Many economists note that the U.S. long-term debt problem is not a spending problem, but rather an inflationary health care problem. Instead of cutting Medicare benefits and provider reimbursements by $400 billion, Robert Reich notes that Medicare extended to all, and including negotiation of bulk drug rates and medical equipment, could save $400 billion annually. The biggest debt driver, observes economist Mark Weisbrot, is the government-subsidized private sector of health insurance, and the long-term budget deficit can be turned into a surplus by adopting health care reform modeled on that of other countries, e.g., Medicare-for-All.

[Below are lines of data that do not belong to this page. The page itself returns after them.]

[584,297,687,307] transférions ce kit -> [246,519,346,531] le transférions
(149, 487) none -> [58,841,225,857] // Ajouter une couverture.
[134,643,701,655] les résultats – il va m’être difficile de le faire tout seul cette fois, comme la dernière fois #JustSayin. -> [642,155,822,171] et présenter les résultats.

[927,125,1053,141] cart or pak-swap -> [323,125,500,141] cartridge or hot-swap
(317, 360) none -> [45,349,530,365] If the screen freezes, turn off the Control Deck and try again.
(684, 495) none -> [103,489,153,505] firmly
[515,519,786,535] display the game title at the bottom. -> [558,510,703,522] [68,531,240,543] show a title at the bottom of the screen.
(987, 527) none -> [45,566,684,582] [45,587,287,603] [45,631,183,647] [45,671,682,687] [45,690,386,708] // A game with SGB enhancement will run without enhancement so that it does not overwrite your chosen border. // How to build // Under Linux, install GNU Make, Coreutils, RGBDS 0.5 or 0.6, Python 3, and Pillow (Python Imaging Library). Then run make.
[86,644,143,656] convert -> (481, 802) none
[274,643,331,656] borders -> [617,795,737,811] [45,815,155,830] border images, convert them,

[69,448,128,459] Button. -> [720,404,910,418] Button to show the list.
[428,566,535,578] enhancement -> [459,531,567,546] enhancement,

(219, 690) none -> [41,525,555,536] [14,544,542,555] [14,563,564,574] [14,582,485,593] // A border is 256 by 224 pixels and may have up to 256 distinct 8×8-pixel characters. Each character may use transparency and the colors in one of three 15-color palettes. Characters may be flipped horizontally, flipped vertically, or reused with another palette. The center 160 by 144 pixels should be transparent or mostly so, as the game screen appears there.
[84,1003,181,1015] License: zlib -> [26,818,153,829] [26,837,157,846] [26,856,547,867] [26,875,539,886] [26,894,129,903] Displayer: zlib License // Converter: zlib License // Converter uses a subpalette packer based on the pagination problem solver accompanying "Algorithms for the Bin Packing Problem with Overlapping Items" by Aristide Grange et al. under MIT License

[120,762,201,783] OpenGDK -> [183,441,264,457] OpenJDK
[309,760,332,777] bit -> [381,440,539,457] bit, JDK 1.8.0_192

Another proposal by some Washington stalwarts to change the age of Medicare eligibility from 65 to 67 is also bad economics. A Kaiser Family Foundation study reveals that such an action operating in 2014 would result in a net total increase of annual health care costs in America of $2.5 billion, mostly borne by seniors and employers paying for retiree health care (not counting an additional projected 3% premium increase for remaining Medicare recipients and those insured through proposed exchanges). Some forecast cost shifts for increased emergency room visits by under- or uninsured, as a significant number of seniors even today put off medical care until they are eligible for Medicare.
The two political parties are disconnected from Main St., providing cover for the continued wealth shift upward. Their "solutions" of budget cuts and balanced budgets are grounded in false economic premises calculated to best serve Wall St. Constituents visiting legislators in early December offered alternatives to further burdening the working class to pay for $4 trillion in tax breaks for the wealthy:
- Raise the cap on Social Security earnings subject to tax from the current $106,800
- Reverse $4 trillion in tax breaks to the wealthy over the past decade
- Tax the $4 trillion that multinational/big corporations/banks are sitting on instead of investing in jobs.
- Tax $4 trillion of investor wealth stashed in offshore havens.
- Tax Wall St. speculative transactions to slow risk-taking speculation -- raise at least $100 billion annually.
- End corporate welfare (subsidies & tax breaks) to agribusiness, oil, pharma, and health insurance -- save $100 billion annually.
- End weapons systems that don't work and stop wars we shouldn't be fighting -- save over $300 billion.